2015 Buick Verano Turbo Review by Carey Russ +VIDEO
With cars like the Verano Turbo, it's easy to see why Buick survived
DRIVING DOWN THE ROAD WITH CAREY RUSS
• SEE ALSO: Buick Buyers Guide
If General Motors had built cars like the 2015 Buick Verano Turbo even ten years ago, it would have had far fewer problems over the past decade. The Verano is the best small Buick yet, and comes closest to the entry-luxury imports.
Which should be no surprise. The Verano is meant to attract new customers to Buick, and especially younger people who would have otherwise looked at imports. "Younger" here meaning truly younger, as in 20s through 40s, not the 40s or 50s of the past when all too many then-current Buick customers were unlikely to ever buy another car… To that end, the Verano is the first small Buick since the unlamented Skylark of the Nineties, and is the closest in feel to its competitors -- especially the Acura ILX, Audi A3, and Lexus IS. It's built in Michigan, but the chassis tuning is very little changed from its German cousin Opel Astra.
Introduced for model year 2012, the Verano originally used the 2.4-liter, 180-horsepower "Ecotec" twincam four-cylinder engine for power, driving the front wheels through a six-speed automatic transmission. From 2013 on, more power was offered in the form of the 2.0-liter turbocharged variant of the Ecotec family, here with 250 hp and 260 lb-ft of torque -- comparable to the 240 hp and 280 lb-ft extracted from late versions of Buick's supercharged iron-block pushrod 3.8-liter V6 nearly twenty years ago but with far less weight and improved fuel economy. For those who wanted more sport, a six-speed manual gearbox was (and is) offered in place of the six-speed automatic.
Changes since then have been evolutionary and incremental. Model year 2015 sees the usual minor trim and option changes. More relevant to today's busy lives, 4G wifi hotspot connectivity is now standard (free 3-month/3GB trial with the option to purchase more later). Trim levels are standard, Convenience, Leather, and Turbo.
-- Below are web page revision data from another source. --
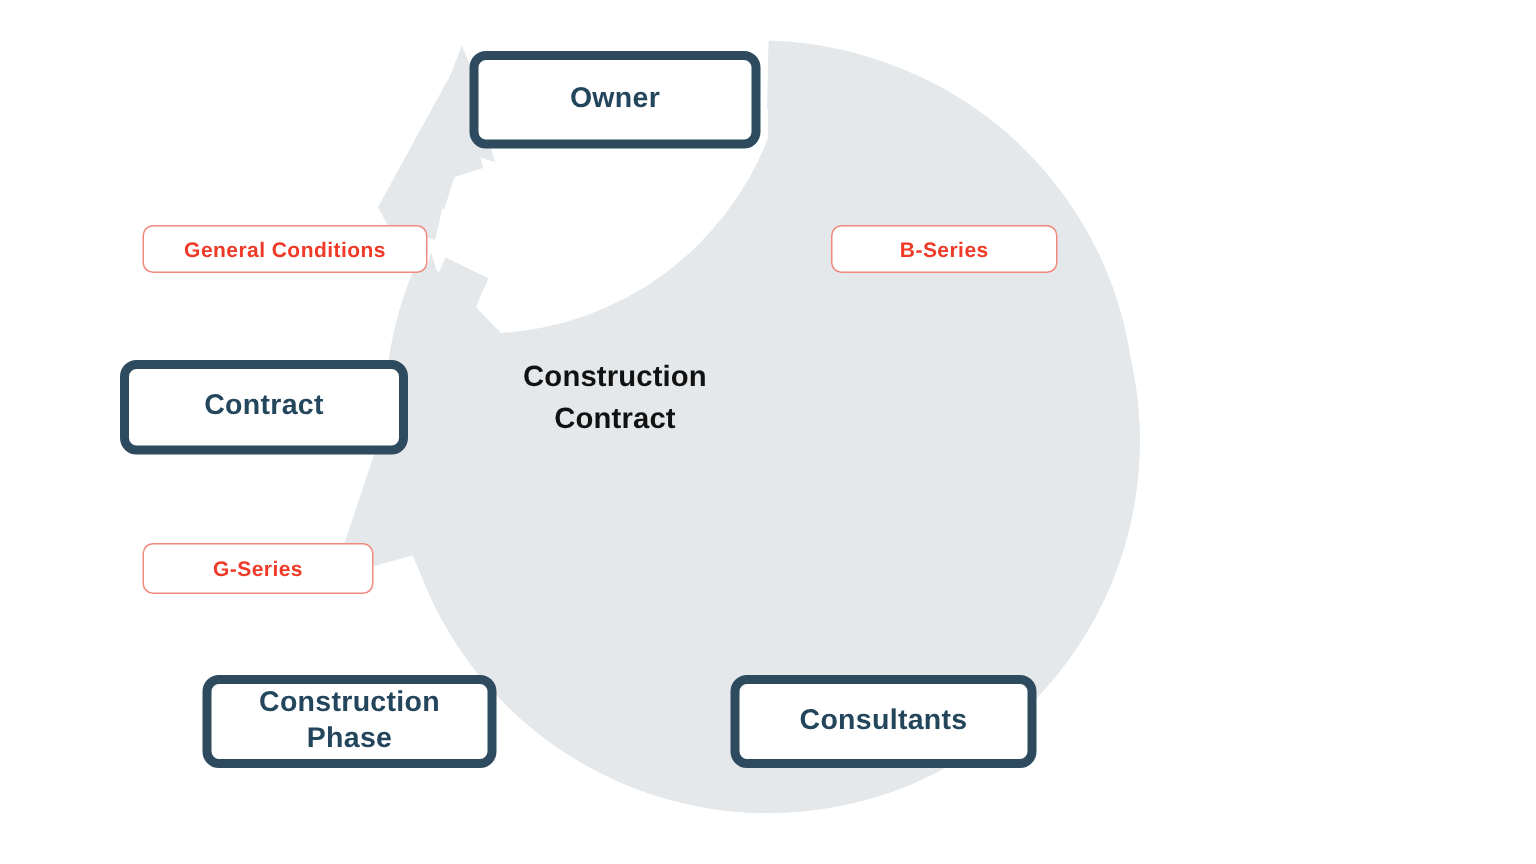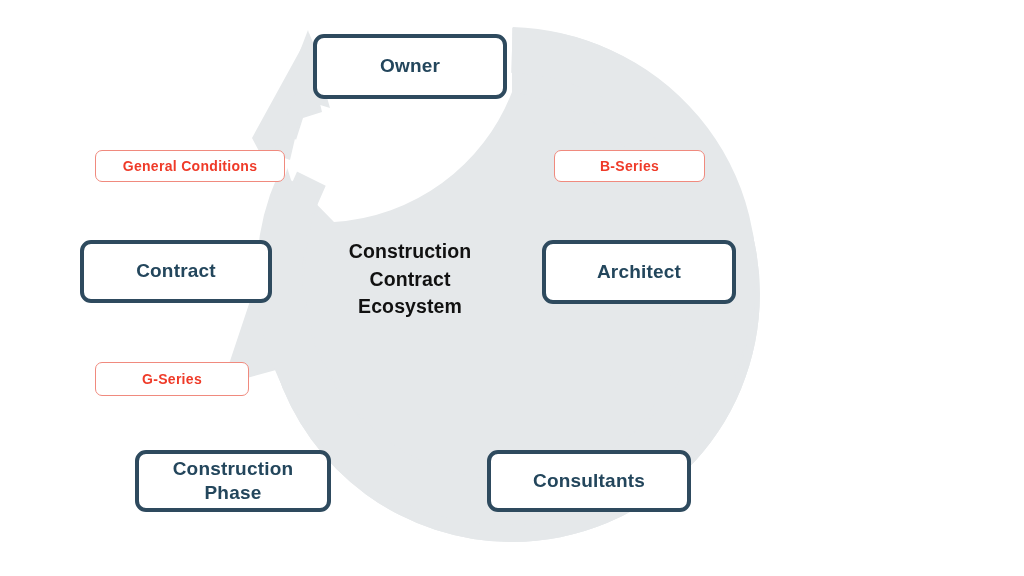"Owner" .node-box { border: 4px solid #737373 -> 6px solid #737373 }
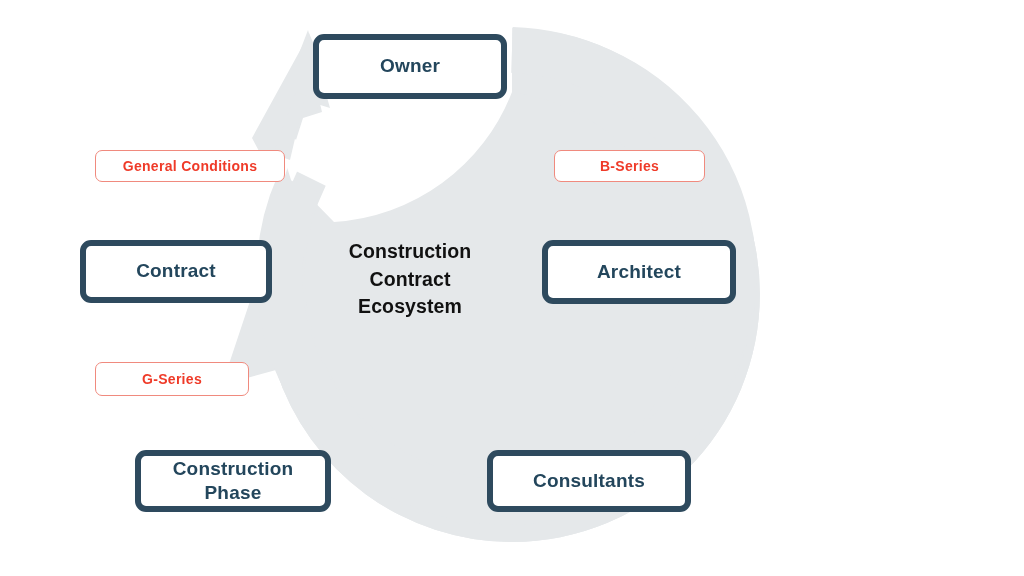"Architect" div.node-box { html: <div> <span>Architect</span> </div> -> none }
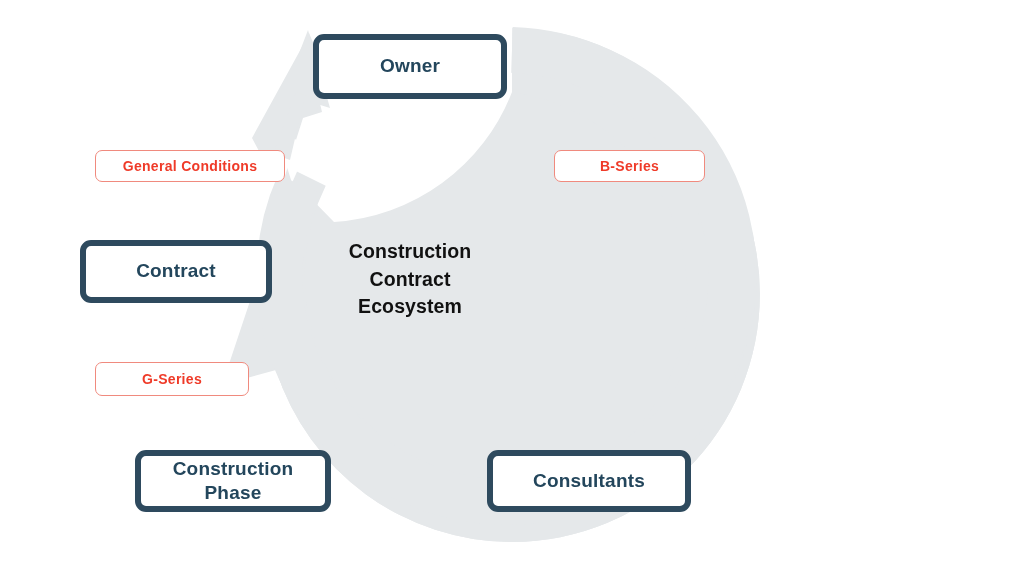"Ecosystem" span.line { html: <span>Ecosystem</span> -> none }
All get a backup camera; at Convenience and above, blind-spot monitoring with rear cross-traffic alert is standard, with other electronic safety technologies available.
I recently spent a week with a well-equipped Turbo and was very pleasantly surprised. It was the automatic, which worked very well with the engine, and I doubt that the stick would have been any better. As impressive as the drivetrain was, the suspension was even better. I've driven European and Japanese near-luxury sedans that weren't as good. The Verano Turbo was comfortable but far from numb. The driver's seat seemed a bit soft initially, which can be a sign that a few hours down the road life could get painful. After two and a half hours of mixed highway and mountain road travel, I didn't want to get out. Fuel economy? Seemed okay at first, low 20s around town and with short highway sections. After the longer trip and its return the average was up to 28 mpg -- and the roads in question were far from flat and straight. Combine that with a convenient size and good interior space for the exterior size, and the Buick Verano is worth consideration, even if you still think a Buick is what your late uncle drove.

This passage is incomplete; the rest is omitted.